PDA

View Full Version : Moving medium amounts of data from one db to another



marc_swingler
04-05-2006, 07:09 AM
Attachment: spoon.zip (http://forums.pentaho.org/archived_att/kettle/spoon.zip) Matt,


I have a table, CAR_PKT_GEOM in one db which contains ~450K rows. Eventually I want to transform this data before moving it to a second DB. For now though I just want to try moving it from one place to another using a straight Table Input and Table Output. If I limit the number of rows to 50K being read from the origin DB everything goes great. (takes about 70sec) If I limit the number of rows to 100K it slows a little, but its not bad. (3.5min) If I limit the number of rows to 200K it slows a more. (11min) Limiting the query to 400K or setting the Limit size to 0 causes the process to grind to a halt. (I get an IO Exception after 8hrs).

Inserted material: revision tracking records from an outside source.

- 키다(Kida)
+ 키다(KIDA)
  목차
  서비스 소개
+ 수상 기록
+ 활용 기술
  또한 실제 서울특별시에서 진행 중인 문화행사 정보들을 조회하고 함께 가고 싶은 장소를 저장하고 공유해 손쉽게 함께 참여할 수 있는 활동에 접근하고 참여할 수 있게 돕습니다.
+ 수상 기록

I don't want to partition the table in the target DB, so how do I speed the process up? I'm considering just grabbing 50K rows at a time and looping unitl finished, but I'm not sure it's the best solution. Any help appreciated. (ktr and log file attached)



Marc

MattCasters
04-05-2006, 10:00 AM
Hi Marc,

PostgreSQL suffered from a similar problem in that there was a JDBC particularity before the setFetchSize() on the prepared statement worked. Take the dev version of Kettle for a spin (Documentation / Development packages: kettle.jar) if you ever face that one.

In the case of MySQL, I'm not sure there is anything we can do. Even the latest versions of MySQL and the latest JDBC drivers have this problem: they simply load the complete table in memory, causing all kinds of problems.
If anyone knows why the setFetchSize is not working on MySQL, let me know OK?

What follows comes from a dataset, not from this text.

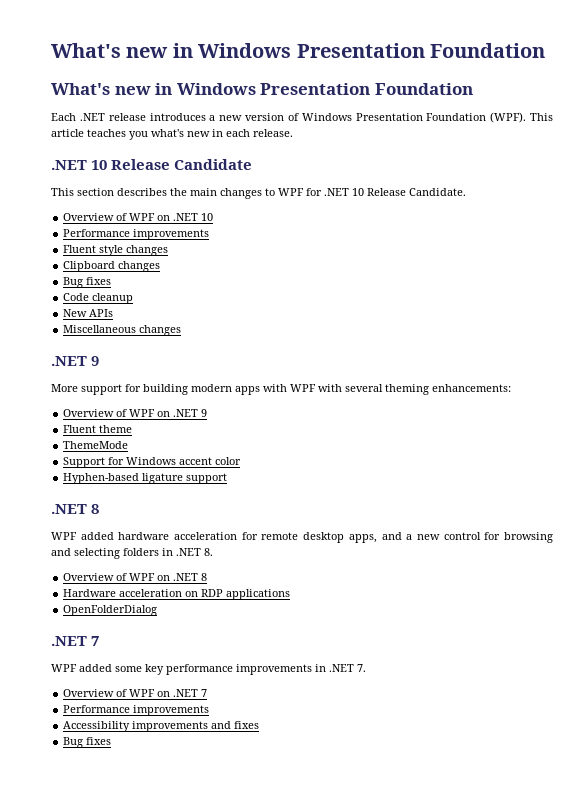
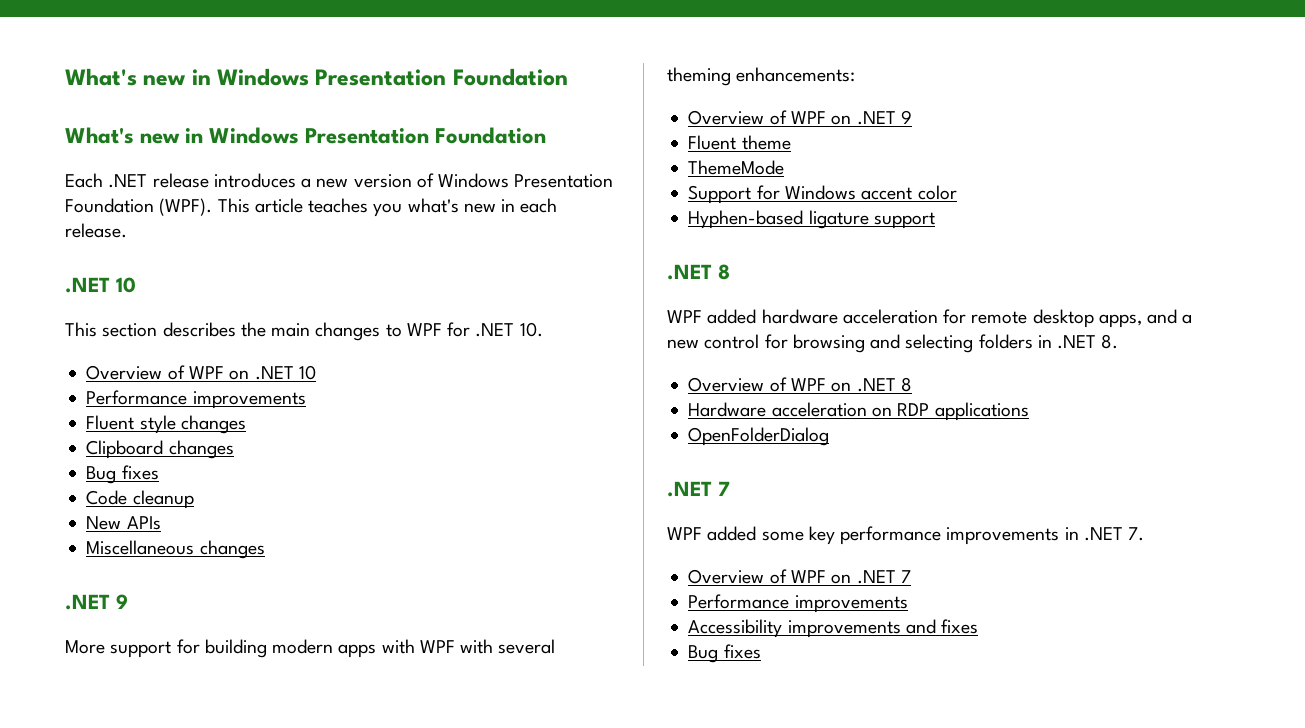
  This article teaches you what's new in each release.
- .NET 10 Release Candidate
+ .NET 10
- This section describes the main changes to WPF for .NET 10 Release Candidate.
+ This section describes the main changes to WPF for .NET 10.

Don't have the time right now to go after it any further, will check in a few days again.

Cheers,
Matt

marc_swingler
04-05-2006, 11:36 AM
Thanks for the quick response. I haven't tried it yet, but it looks like the 3.0 MySQL JDBC drivers don't have the same problem. I'll try modifying the MySQLDatabaseMeta class to use the old driver later today to see what happens. Meanwhile, ODBC seems to work for now.

MattCasters
04-05-2006, 11:44 AM
No problem, we need this to work for the test we have scheduled on the 5.1 beta of MySQL. (the partitioning support)
So I'd better find a solution sooner or later ;-)

For Postgres the solution was to disable to auto-commit on the connection. (can you believe that, one a read-only connection?)
Probably a similar puzzle that we need to solve here for MySQL.

Thanks for the feedback!
Matt

kettle_anonymous
04-18-2006, 01:33 AM
MySQL has the same feature. You can turn it off using AUTO_COMMIT=0.

Jonathon

MattCasters
04-18-2006, 01:36 AM
Really? That's amazing. I guess they are stealing bugs from one another ;-)
I guess open-source is not ALWAYS perfect.

OK, I'll try it later this evening. (CET)

Thanks,

Matt